Mossos d’Esquadra leaders have said that in this situation, they will not take
action that would worsen public security.
Faced with
this, will the Civil Guard and Spanish National Police try to force the Catalan
police to act against their fellow Catalans? How would the Catalan police
respond?
On September
27, Mossos d’Esquadra head Josep Lluis Trapero informed the TSJC and the
Spanish state prosecutor that the Catalan police would carry out instructions
to seal off polling centres. However, they would do so in accordance with the
three principles of “guaranteeing public order and citizen safety and avoiding
a greater evil”.
Given this,
Catalan daily Ara pointed out on September 28 that only a mobilisation large
enough to dissuade police action would guarantee that the referendum would take
place.
Blows and counterblows
This challenge
is well understood by the Catalan government, the Catalan social organisations
organising volunteers in the referendum and the growing mass of people
committed to ensuring it happens.
That
awareness showed in the rapid response to the instruction to seal off the
schools and other voting centres, and hand keys and security codes to police.

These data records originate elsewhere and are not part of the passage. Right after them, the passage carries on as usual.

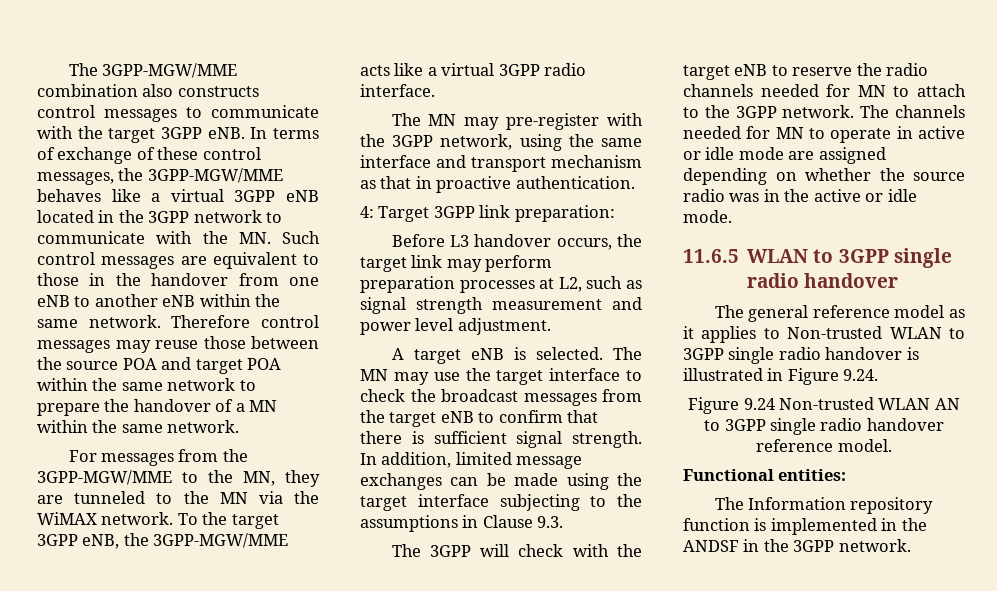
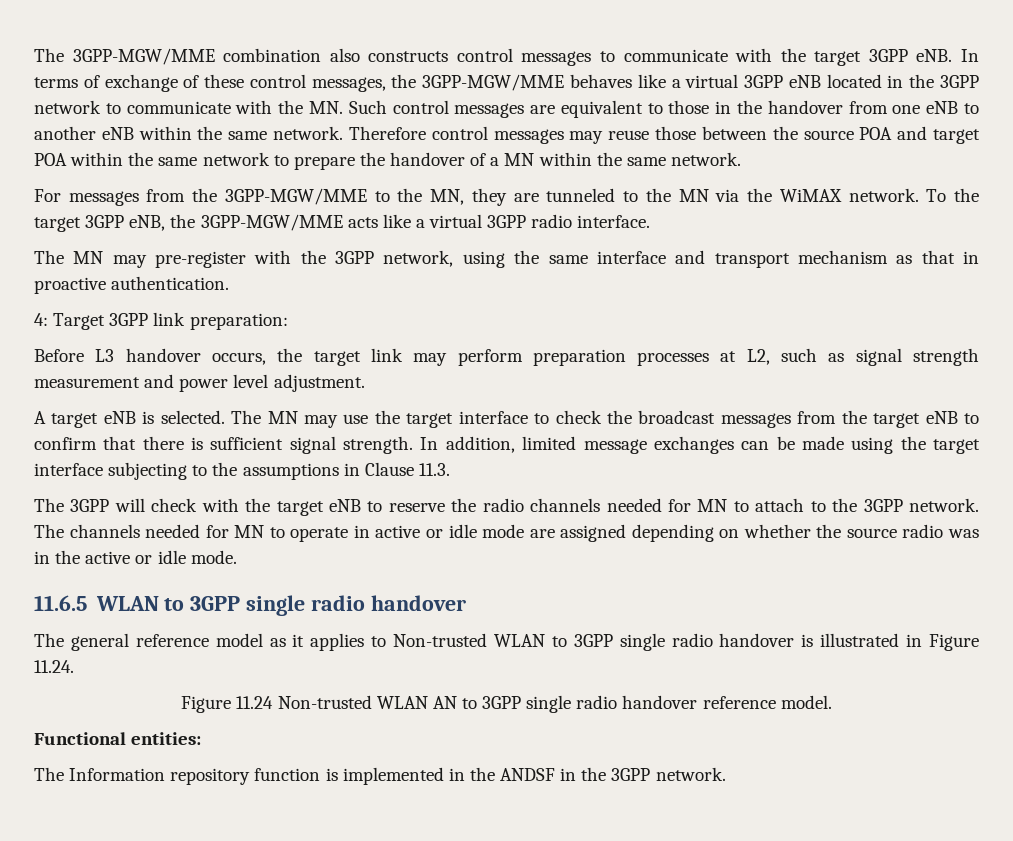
- In addition, limited message exchanges can be made using the target interface subjecting to the assumptions in Clause 9.3.
+ In addition, limited message exchanges can be made using the target interface subjecting to the assumptions in Clause 11.3.
- The general reference model as it applies to Non-trusted WLAN to 3GPP single radio handover is illustrated in Figure 9.24.
- Figure 9.24 Non-trusted WLAN AN to 3GPP single radio handover reference model.
+ The general reference model as it applies to Non-trusted WLAN to 3GPP single radio handover is illustrated in Figure 11.24.
+ Figure 11.24 Non-trusted WLAN AN to 3GPP single radio handover reference model.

The Spanish state prosecutor in Catalonia issued the instruction on September
26 (without a court order) and it was repeated the next day by a TSJC judge.
Yet by
September 27, the education collective We Are School, the Alliance of Education
Workers Unions of Catalonia (USTEC) and General Union of Workers (UGT) had
launched the campaign Let’s Open The Schools.
The Open
Schools web site — through which people could offer to maintain school
occupations — was set up at the same time: in one day it attracted more than
50,000 volunteers.
For its part,
the Catalan government, sensitive to the situation of school principals and
community health centre directors, had its health and education ministers
assume collective responsibility for all polling stations in schools and health
centres.
This was a
counter to the TSJC judge’s order, which made these principals and directors
legally responsible for ensuring centres were kept closed.
On September
28, in a ceremony in the central Catalan government building in Barcelona,
hundreds of school principals handed over the keys to their centres to Catalan
Premier Carles Puigdemont. The act symbolised the Catalan government taking
responsibility for having schools open on October 1.
Puigdemont
said: “[The government] will go right to the end in taking responsibility for
October 1 ... Thank you for your perseverance, for everything that you have
done and will do — not for the government, not for the parliament, but for the
citizens.
“Going to
vote has turned into an epic, heroic exercise. I understand the anguish of
everyone, because we have all become targets of threats and intimidation.”
To the
familiar chant of “We Will Vote”, the short ceremony ended with a new addition:
“We Will Open.”
Growing insurrection
In his
speech, Puigdemont said that “for every difficulty there are two solutions, for
every threat three hopes”. He added: “There is a growing multitude of people
who are joining the new majority who want to vote.”
This last
comment referred to the extraordinary growth of the movement in support of the
referendum since September 20, when Civil Guard raids on Catalan government
buildings led to arrests of 13 senior government officials. That evening,
40,000 people gathered outside the Catalan economy ministry while Civil Guards
inside combed through files and computers.
On that
night, deputy premier Oriol Junqueras first uttered the phrase that has become
a sort of motto of the movement: “The government has done all it can, but only
the people can save the people.”
Since then,
the movement to ensure the referendum happens has expanded so rapidly in
Barcelona, other main provincial capitals and in “the shires” that it has been
very difficult to keep track. Major features to date have been:
University
students go into action. The flood of university students into the campaign
first became visible on September 21: they were dominant among the 20,000
protesting outside the TSJC building in support of Catalan government officials
who had been detained the previous day.
Since then,
the epicentre of student activism has been the occupation and sit-in at
Barcelona University known as “Caputxinada 2017” — a reference to a famous 1966
anti-dictatorship teach-in that was held in a Capuchin monastery.
The
occupation has already been the site of a broad September 29 public meeting
involving both pro-independence parties — Together For The Yes (JxSí) and the
People’s Unity List (CUP) — as well as deputy Barcelona mayor Gerardo Pisarello
from Barcelona en Comú.
It was also
the organising centre for a September 28-29 university student strike, as well
as a practical help centre for people to find out where to vote.
Other Catalan
universities have been the focus of discussions about how the movement for the
referendum can best advance.
The entry of
high school students. On September 27-28, high school students entered the
struggle for the referendum with a 48-hour strike that featured marches down
highways and teach-ins in schools.
The sight of
high school students marching out of school in support of an “illegal”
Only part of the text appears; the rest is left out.